= Martin Wilkes Heron =

Creator of Southern Comfort liqueur

Martin Wilkes Heron (July 4, 1850 – April 17, 1920) was an Irish American bartender, saloon-keeper, and liquor manufacturer best known for creating the liqueur known as Southern Comfort. He is often credited as being the "original mixologist" long before the term became widely popular.

==Life==
Heron was born in Ireland.

According to the Brown-Forman Corporation (manufacturers of Southern Comfort), in the early 1870s Heron was living in New Orleans, working as a liquor rectifier and bar tender. According to company "legend" Heron created the formula for Southern Comfort (reportedly originally known as "Cuffs and Buttons") in 1874 while working at Arthur McCauley's saloon at the southeast corner of the intersection of Richard Street and South Peters Street in the Lower Garden District section of New Orleans.

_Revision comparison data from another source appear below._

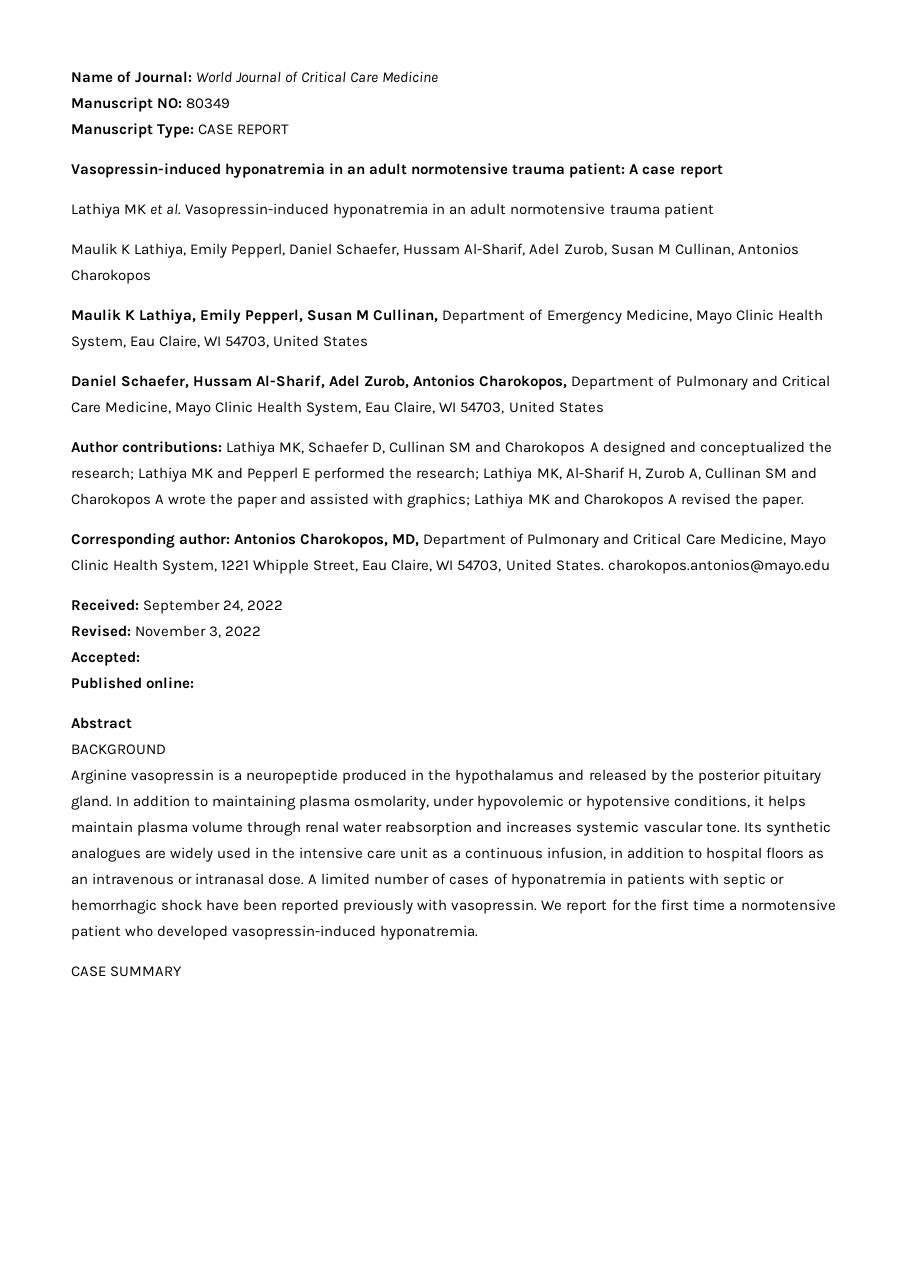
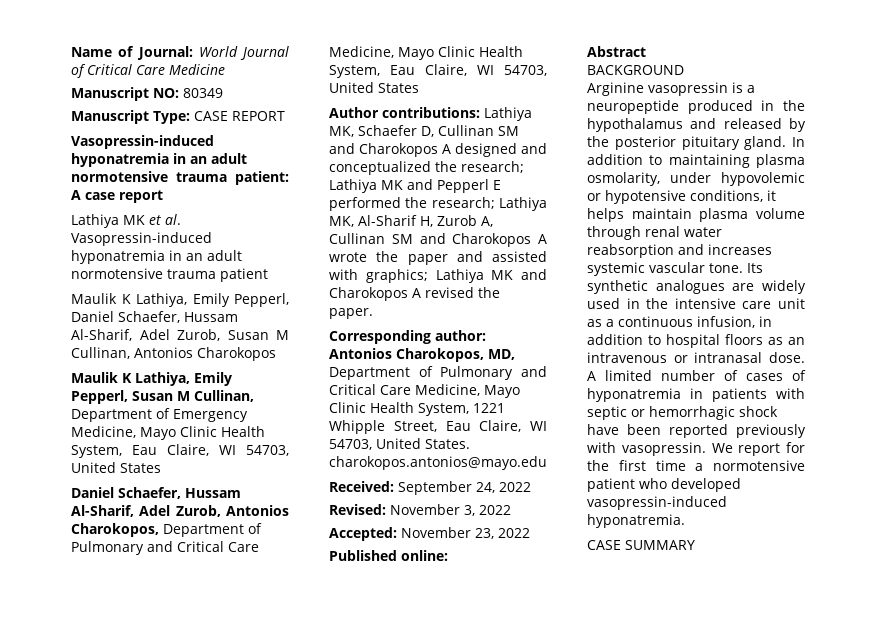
- Accepted:
+ Accepted: November 23, 2022

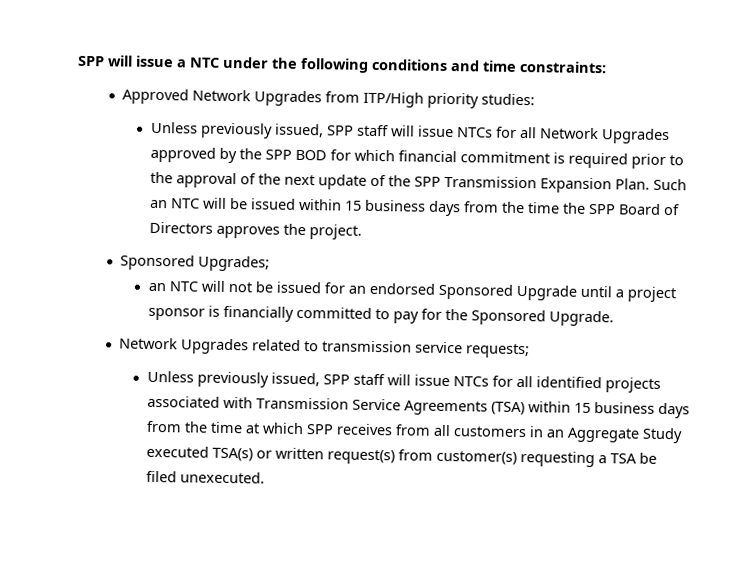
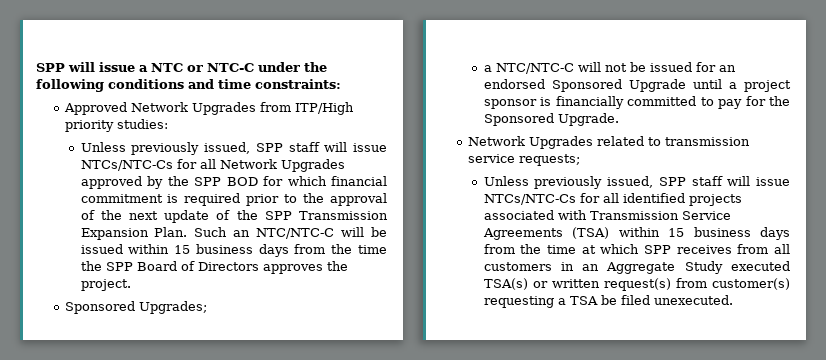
- SPP will issue a NTC under the following conditions and time constraints:
+ SPP will issue a NTC or NTC-C under the following conditions and time constraints:
- Unless previously issued, SPP staff will issue NTCs for all Network Upgrades approved by the SPP BOD for which financial commitment is required prior to the approval of the next update of the SPP Transmission Expansion Plan.
+ Unless previously issued, SPP staff will issue NTCs/NTC-Cs for all Network Upgrades approved by the SPP BOD for which financial commitment is required prior to the approval of the next update of the SPP Transmission Expansion Plan.
- Such an NTC will be issued within 15 business days from the time the SPP Board of Directors approves the project.
+ Such an NTC/NTC-C will be issued within 15 business days from the time the SPP Board of Directors approves the project.
- an NTC will not be issued for an endorsed Sponsored Upgrade until a project sponsor is financially committed to pay for the Sponsored Upgrade.
+ a NTC/NTC-C will not be issued for an endorsed Sponsored Upgrade until a project sponsor is financially committed to pay for the Sponsored Upgrade.
- Unless previously issued, SPP staff will issue NTCs for all identified projects associated with Transmission Service Agreements (TSA) within 15 business days from the time at which SPP receives from all customers in an Aggregate Study executed TSA(s) or written request(s) from customer(s) requesting a TSA be filed unexecuted.
+ Unless previously issued, SPP staff will issue NTCs/NTC-Cs for all identified projects associated with Transmission Service Agreements (TSA) within 15 business days from the time at which SPP receives from all customers in an Aggregate Study executed TSA(s) or written request(s) from customer(s) requesting a TSA be filed unexecuted.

By 1883 Heron had returned to St. Louis, where he was employed by A.M. Hellman & Company Liquor Wholesalers. Helman & Co. was a partnership owned by Abraham Hellman and Myer Harris, located at 122 Pine St. in downtown St. Louis. Heron lived at 3004 Pine.

He later moved to Memphis, Tennessee, where he operated as a "Liquor Dealer". Heron's Memphis business (and residence) was located at 515 Main St.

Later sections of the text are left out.